When I was a boy my smiling schoolteacher asked my class a very simple question:
»What is the one thing in this world that we can all know as an undeniable certainty?«
The students looked at each other, smirking as they whispered their sarcastic remarks, but the grins soon fell when she spoke again. Not because she had brought her palm down hard on her desk when she revealed the answer. It was tears in her eyes.
»One day every last one of you will die.«

Simon West-Bulfords Debütroman The Soul Consortium ist ein Roman, der unscheinbar beginnt und sich zu einem unerwartet spannenden Werk aufbaut, das einen, noch lange nachdem man das Buch beiseite gelegt hat, verfolgt. Nicht nur, dass es die am besten versteckten Knöpfe in einem drückt, es ist auch die Art von Science Fiction, die man oft hofft zu finden und doch selten bekommt.

The Soul Consortium erzählt vom Beginn der Zeit, vom Ende der Zeit, von Menschlichkeit, Liebe, Zerstörung, Wissenschaft und Philosophie, von der Entstehung des Lebens bis zum Ende des Universums … So vieles wird in diesem Roman thematisiert, dass man glauben könnte, es müsse erzählerisch etwas auf der Strecke bleiben. Doch der Autor hat ein perfektes Netz erschaffen, in dem jeder Faden sitzt, wo er hingehört. Um das Fazit also gleich vorweg zu nehmen: The Soul Consortium gehört dringend auf den Leseplan.

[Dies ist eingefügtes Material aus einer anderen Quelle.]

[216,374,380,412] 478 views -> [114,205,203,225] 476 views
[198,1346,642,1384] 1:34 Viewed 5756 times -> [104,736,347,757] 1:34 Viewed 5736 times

Schon zu Anfang werden Zukunft, Gegenwart und Vergangenheit miteinander verknüpft. Der Leser bewegt sich in diesem Roman durch verschiedene Epochen der Menschheitsgeschichte. Von einer jungen Frau im Frankreich des 16.-17. Jahrhunderts über einen Serienkiller des 20. Jahrhunderts hin zur Herrscherin über das bekannte Universum in einer Zukunft soweit voraus, dass man es gar nicht mehr in Zahlen fassen kann. Alles wird durch die Augen von Salem Ben erlebt, der wiederum durch die Augen verstorbender Menschen sieht, in deren archivierte Dateien er auf seiner Suche immer wieder schlüpft. Das ganze Konzept des Soul Consortiums ist schon beinahe eine Liebeserklärung an die Metaebene und unheimlich schwer in Worte zu fassen, will man nicht die besten Entwicklungen vorab verraten.
Die Technologie ist entsprechend enorm weit fortgeschritten und gibt ihre Funktionsweise erst nach und nach Preis – so bleibt die Neugier bis zum Schluss erhalten, ohne ins Unerträgliche abzugleiten. Sie wird bereichert durch Dinge, die den Menschen von jeher antreiben. Vieles von dem, was in diesem Roman geschieht, krallt sich direkt in die eigene Seele, erschüttert einen, berührt einen, macht einen abwechselnd glücklich und traurig, wirft Fragen auf und spendet Hoffnung in der Ungewissheit. Gute Absichten erschaffen manchmal böse Dinge und umgekehrt muss man sich fragen, ist das Böse tatsächlich böse?

Die Charaktere in diesem Roman sind allesamt erfrischend glaubhaft und abwechslungsreich. Selbst die stoische KI vermag es noch, den Leser zu überraschen. Man fühlt mit den Figuren mit und lässt sich federleicht von ihnen durch die Episoden dieser Reise tragen. Neben Salem Ben, der ein besonnener Suchender ist, spielt die Entität Keitus Vita die zweite wichtige Rolle in The Soul Consortium. Sie bringt einen Hauch Fantasy in den Roman und jagt einem ab einem gewissen Punkt eine Form von Furcht ein, wie es nur diese ganz alten Horrorfilme beherrschen, die mit dem arbeiteten, was sich im Schatten abspielt. Man weiß, da schleicht etwas hinter einem her, doch jedes Mal, wenn man sich umdreht, entschlüpft es der Wahrnehmung. So ungefähr fühlt es sich an, Keitus Vita zu begegnen. Er kriecht zwischen den Zeilen herum und beobachtet dich. Das Lesen im Bett, kurz bevor man das Licht löschen wollte, wird plötzlich sehr unangenehm …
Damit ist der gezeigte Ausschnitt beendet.